RMS1(real [, real, real])

Arg1 Vector
Arg2 Start x value. Default: start of vector
Arg3 End x value. Default: end of vector

Returns the root mean square value of the supplied vector between the ranges specified by arguments 2 and 3. If the values supplied for argument 2 and/or 3 do not lie on sample points, second order interpolation will be used to estimate y values at those points.

rnd(real)

Returns a vector with each element a random value between 0 and the absolute value of the argument's corresponding element.

RootSumOfSquares(real [, real, real])

Arg1 Vector
Arg2 Start x value. Default: start of vector
Arg3 End x value. Default: end of vector

Similar to RMS1 function but returns the root of the sum without performing an average.

sign(real)

Returns 1 if argument is greater than 0 otherwise returns 0.

sin(real/complex)

Return sine of argument in radians. Use sin_deg if the argument is in degrees.

sqrt(real/complex)

Returns the square root of the argument. If the argument is real and negative, an error will result. If however the argument is complex a complex result will be returned.

SumNoise(real [, real, real])

Identical to the RootSumOfSquares() function.

tan(real/complex)

Return tan of argument in radians. Use tan_deg if the argument is in degrees.
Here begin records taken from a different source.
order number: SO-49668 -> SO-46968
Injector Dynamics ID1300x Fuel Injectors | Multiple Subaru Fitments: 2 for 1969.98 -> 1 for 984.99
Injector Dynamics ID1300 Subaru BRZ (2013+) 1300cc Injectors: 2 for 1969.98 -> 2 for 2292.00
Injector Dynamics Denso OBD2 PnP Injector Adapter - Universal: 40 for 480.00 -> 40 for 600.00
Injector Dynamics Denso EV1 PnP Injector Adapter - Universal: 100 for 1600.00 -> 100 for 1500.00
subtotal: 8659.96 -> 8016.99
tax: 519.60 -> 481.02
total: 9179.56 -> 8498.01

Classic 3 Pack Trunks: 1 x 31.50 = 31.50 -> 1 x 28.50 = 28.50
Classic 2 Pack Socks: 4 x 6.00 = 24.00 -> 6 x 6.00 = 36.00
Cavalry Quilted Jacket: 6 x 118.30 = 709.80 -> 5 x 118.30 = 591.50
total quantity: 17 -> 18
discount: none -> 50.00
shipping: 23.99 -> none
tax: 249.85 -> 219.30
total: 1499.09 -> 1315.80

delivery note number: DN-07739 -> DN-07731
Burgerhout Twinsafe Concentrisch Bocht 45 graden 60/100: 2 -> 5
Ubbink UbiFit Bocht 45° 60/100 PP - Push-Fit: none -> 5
Truncate(real [, real, real])

Arg1 Data
Arg2 Start x Value
Arg3 End x value

Returns a portion of the input vector with defined start and end points. Interpolation will be used to create the first and last points of the result if the start and end values do not coincide with actual points in the input vector.
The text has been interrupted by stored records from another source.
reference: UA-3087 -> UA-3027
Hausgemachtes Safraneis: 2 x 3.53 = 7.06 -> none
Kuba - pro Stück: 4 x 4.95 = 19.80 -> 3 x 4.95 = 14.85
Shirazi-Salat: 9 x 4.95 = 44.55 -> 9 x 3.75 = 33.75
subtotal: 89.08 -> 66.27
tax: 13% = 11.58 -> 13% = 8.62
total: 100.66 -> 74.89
Arguments 2 and 3 define the beginning and end of the vector.

Example

Suppose we have a vector called VOUT which was the result of a simulation running from 0 to 1mS. We want to perform some analysis on a portion of it from ???MATH???250\mu S???MATH??? to ???MATH???750\mu S???MATH???. The following call to Truncate would do this:

Truncate(VOUT, 250u, 750u)

If VOUT did not actually have points at ???MATH???250\mu S???MATH??? and ???MATH???750\mu S???MATH??? then the function would create them by interpolation. Note that the function will not extrapolate points before the start or after the end of the input vector.

unitvec(real)

Returns a vector consisting of all 1's. Argument specifies length of vector.

vector(real)

Returns a vector with length specified by the argument. The value in each element of the vector equals its index.
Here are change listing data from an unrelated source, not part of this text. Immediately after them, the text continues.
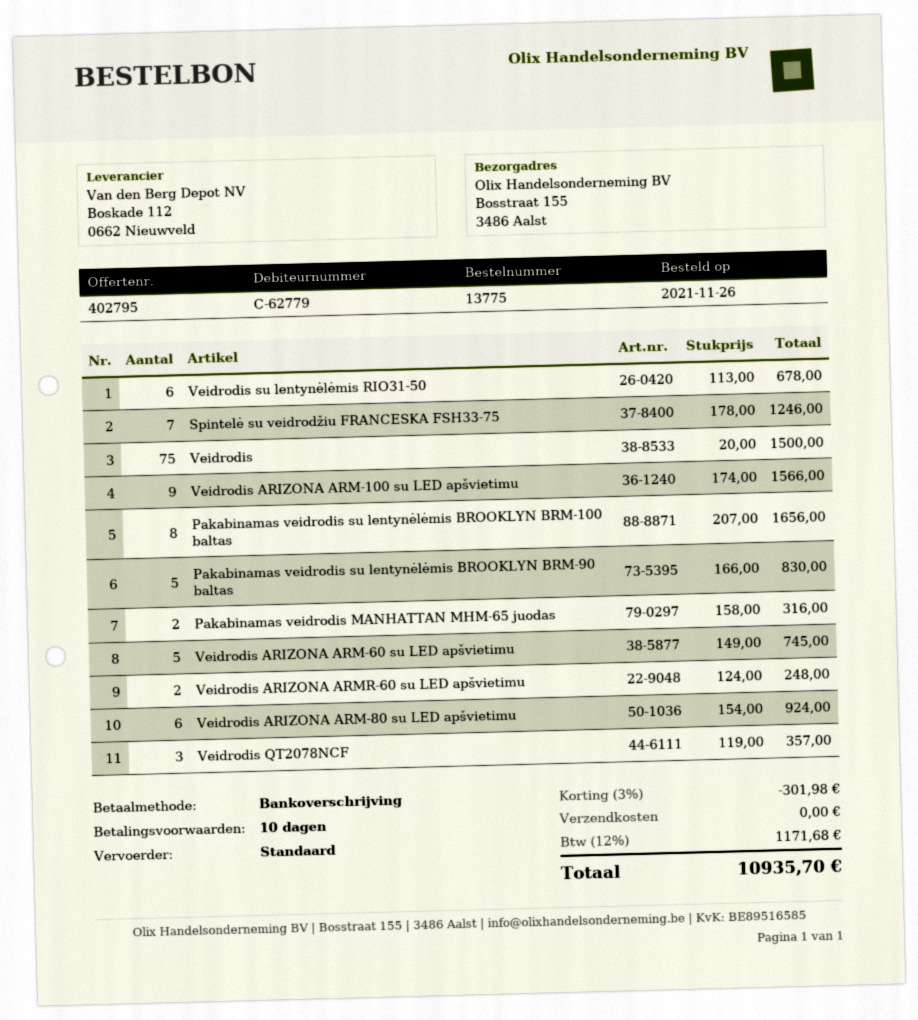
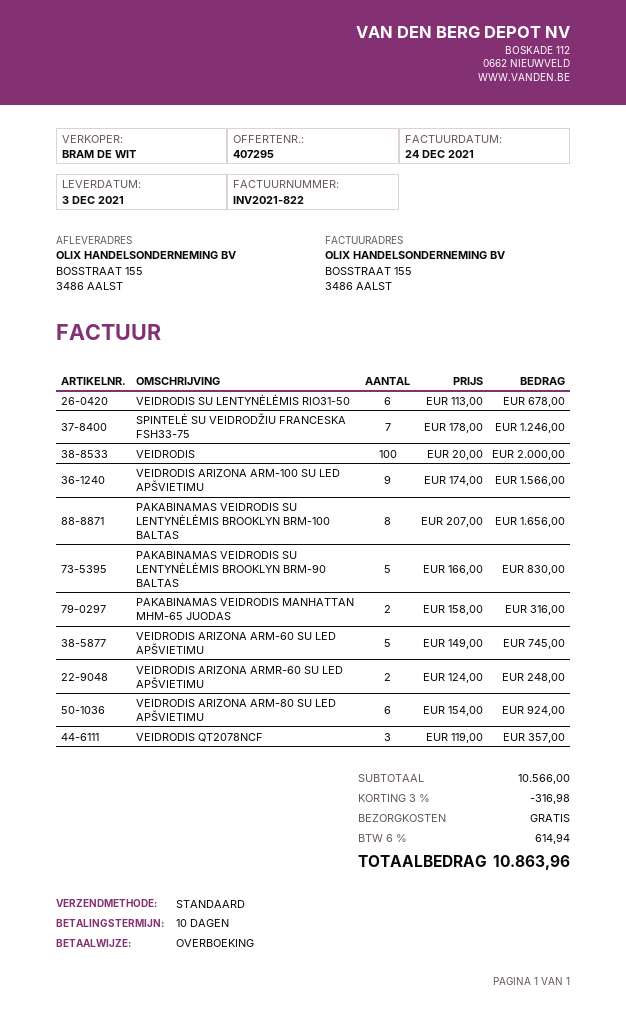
quote number: 402795 -> 407295
Veidrodis: 75 x 20.00 = 1500.00 -> 100 x 20.00 = 2000.00
discount: 3% = 301.98 -> 3% = 316.98
tax: 12% = 1171.68 -> 6% = 614.94
total: 10935.70 -> 10863.96

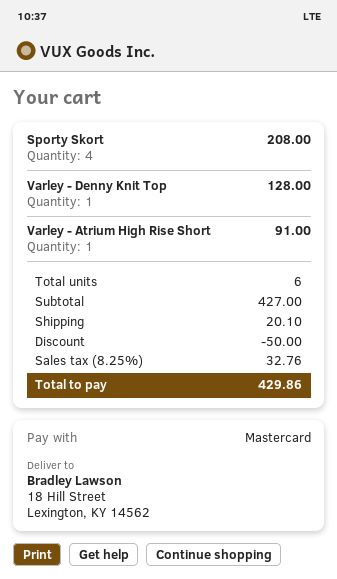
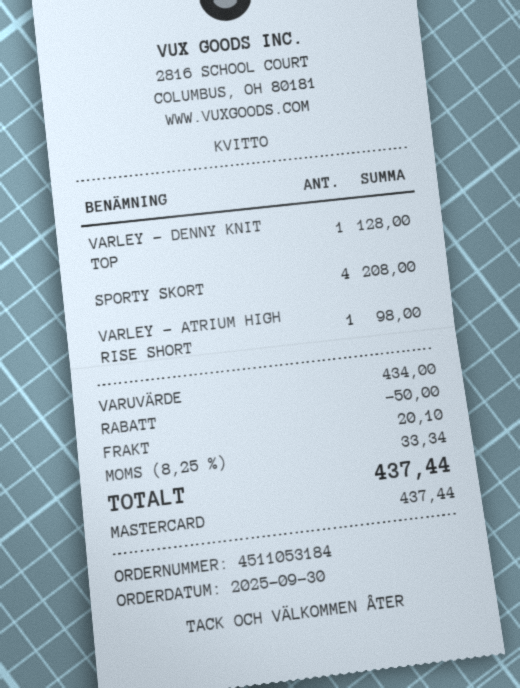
Varley - Atrium High Rise Short: 1 for 91.00 -> 1 for 98.00
subtotal: 427.00 -> 434.00
tax: 8.25% = 32.76 -> 8.25% = 33.34
total: 429.86 -> 437.44

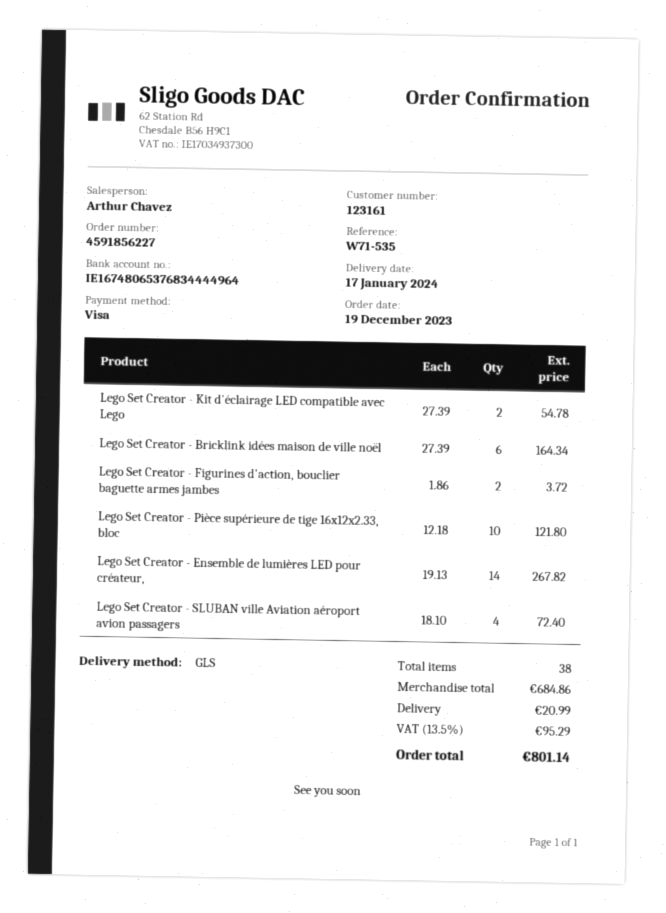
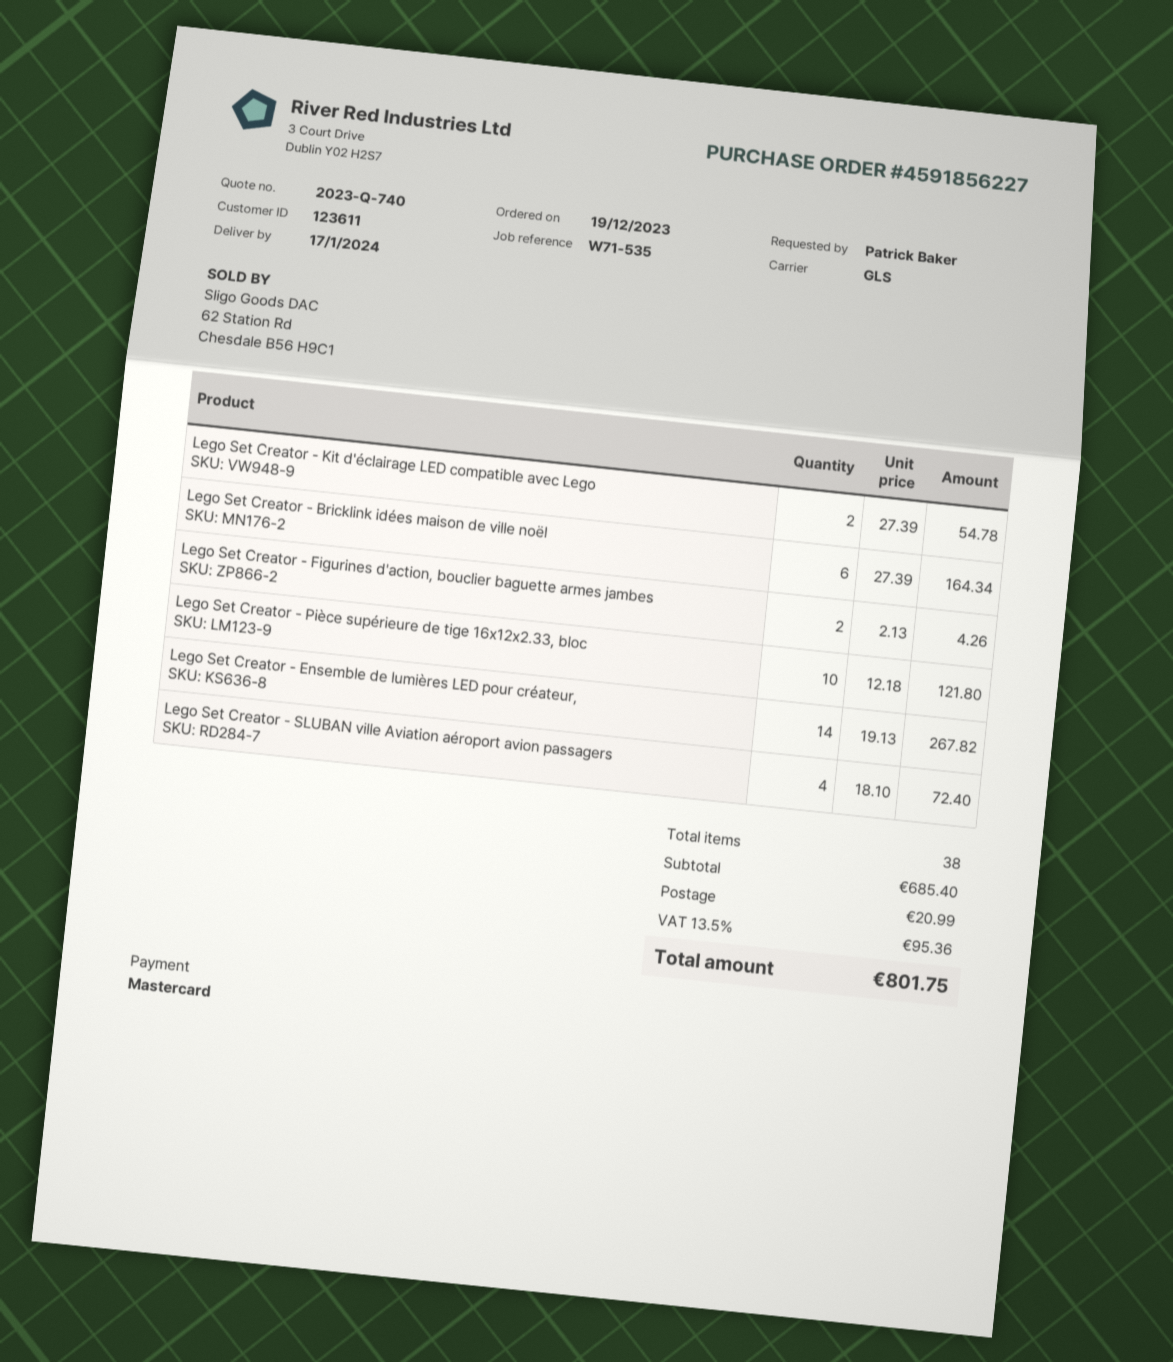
customer number: 123161 -> 123611
payment method: Visa -> Mastercard
Lego Set Creator - Figurines d'action, bouclier baguette armes jambes: 2 x 1.86 = 3.72 -> 2 x 2.13 = 4.26
subtotal: 684.86 -> 685.40
tax: 13.5% = 95.29 -> 13.5% = 95.36
total: 801.14 -> 801.75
XFromY(real, real [, real, real])

Arg1 Input vector
Arg2 Y value
Arg3 Interpolation order (1 or 2)
Arg4 Direction of slope. 0 = any, 1 = +ve, -1 = -ve

Returns an array of values specifying the horizontal location(s) where the specified vector (argument 1) crosses the given y value (argument 2) in the direction specified by argument 4. If the vector never crosses the given value, an empty result is returned. The sampled input vector is interpolated to produce the final result. Interpolation order is specified by argument 3.

XY(real, real)

Returns a vector with y-values of argument 1and x-values of argument 2. This function provides a means of creating X-Y plots using the .GRAPH control. See Simulator Reference Manual/Command Reference/.GRAPH for details.

YFromX(real, real [, real])

Arg1 Input vector
Arg2 X value
Arg3 Interpolation order

Returns an array of values (usually a single value) specifying the vertical value of the specified vector (argument 1) at the given x value (argument 2). If the given x-value is out of range an empty result is returned. The sampled input vector is interpolated to produce the final result. Interpolation order is specified by argument 3.